TIG. Stiamo oggi entrando in una nuova era, in cui – con l’esplosione di dati disponibili per l’addestramento, risorse elaborative diffuse grazie al cloud, e 50 anni di ricerca alle spalle che hanno affinato le capacità di machine learning e deep learning – le macchine intelligenti sono ora in grado di superare in alcuni contesti le capacità umane. Probabilmente è ancora presto per parlare di come mettere in sicurezza questi sviluppi dell’intelligenza artificiale: se pensiamo alla GenAI, ne stiamo ancora sperimentando l’efficacia in molteplici ambiti aziendali. L’esperienza ci insegna però che, considerando la velocità con cui queste innovazioni tecnologiche trovano poi impiego, non solo nei processi produttivi ma anche nella vita di tutti noi, sarebbe bene riflettere sui possibili rischi informatici correlati. Nel tuo libro in più punti affronti il tema di come le tecniche AIML (artificial intelligence – machine learning) trovino già impiego in ambito cybersecurity. È evidente che a breve non potremo più fare a meno di queste soluzioni. Quali saranno allora gli inevitabili accorgimenti da introdurre?

Marcello Fausti.

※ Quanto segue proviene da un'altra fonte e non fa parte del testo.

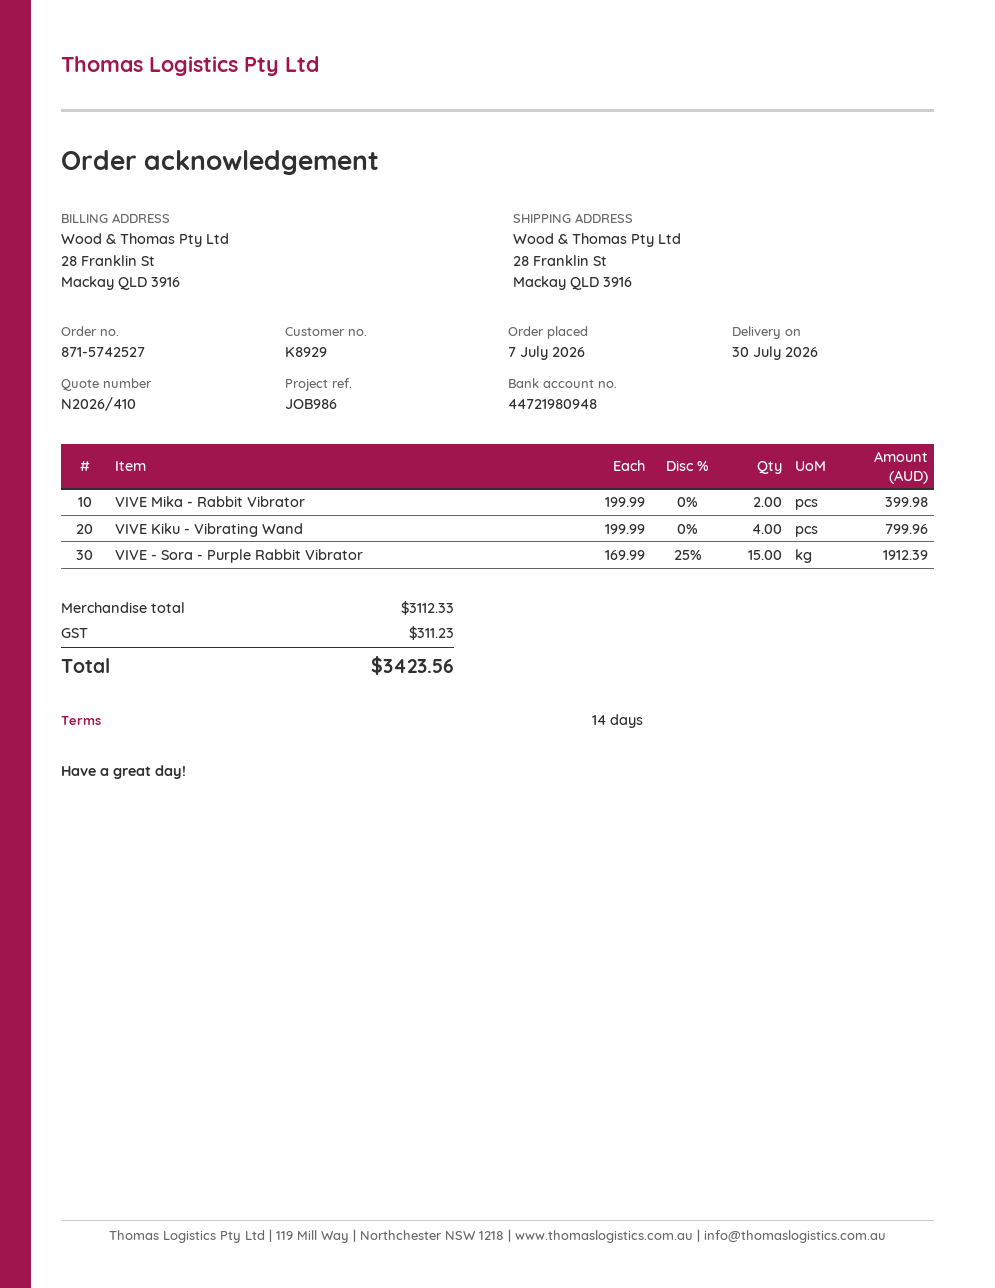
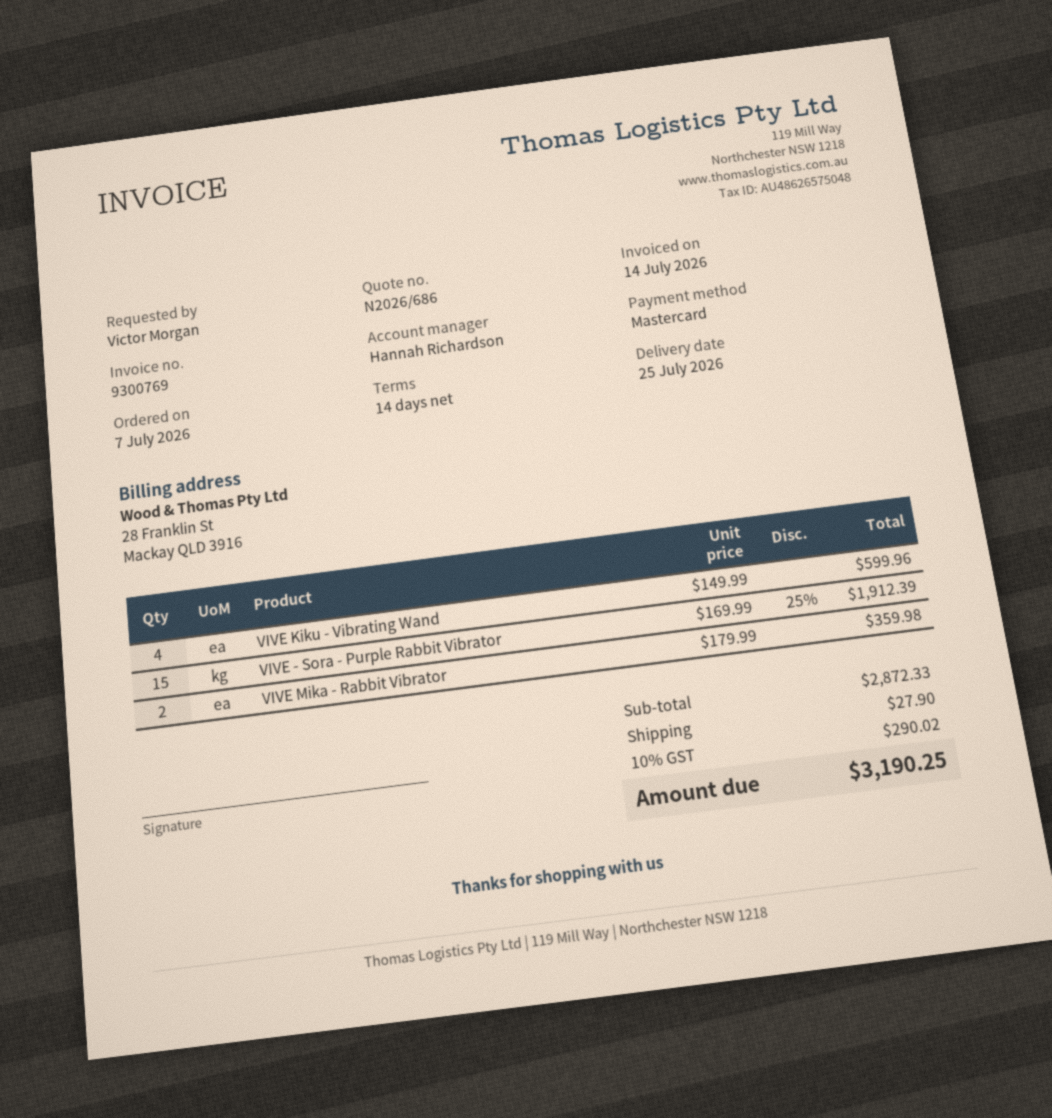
quote number: N2026/410 -> N2026/686
delivery date: 2026-07-30 -> 2026-07-25
VIVE Mika - Rabbit Vibrator: 2 x 199.99 = 399.98 -> 2 x 179.99 = 359.98
VIVE Kiku - Vibrating Wand: 4 x 199.99 = 799.96 -> 4 x 149.99 = 599.96
subtotal: 3112.33 -> 2872.33
shipping: none -> 27.90
tax: 311.23 -> 290.02
total: 3423.56 -> 3190.25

Le tecnologie di AIML sono in uso nel mondo della cybersecurity già da circa dieci anni con un grado di efficacia che è cresciuto nel tempo fino a raggiungere un livello di utilità considerevole. La GenAI, invece, è un mondo ancora da esplorare per lo meno dal punto di vista di chi difende. Sappiamo, invece, che le nuove tecnologie di AI generativa saranno in grado di confezionare “falsi” praticamente perfetti diminuendo ancora di più la nostra capacità di distinguere il vero dal falso (altro tema trattato nel libro). Ci aspettano mail di phishing in grado di superare qualsiasi filtro in ingresso e comunicazioni 1to1 con un livello di verosimiglianza tale da essere in grado di ingannare qualsiasi interlocutore. Meno chiaro è, invece, che usi fare della GenAI a scopi difensivi, anche se l’analisi degli scenari di rischio potrebbe essere un’applicazione molto utile.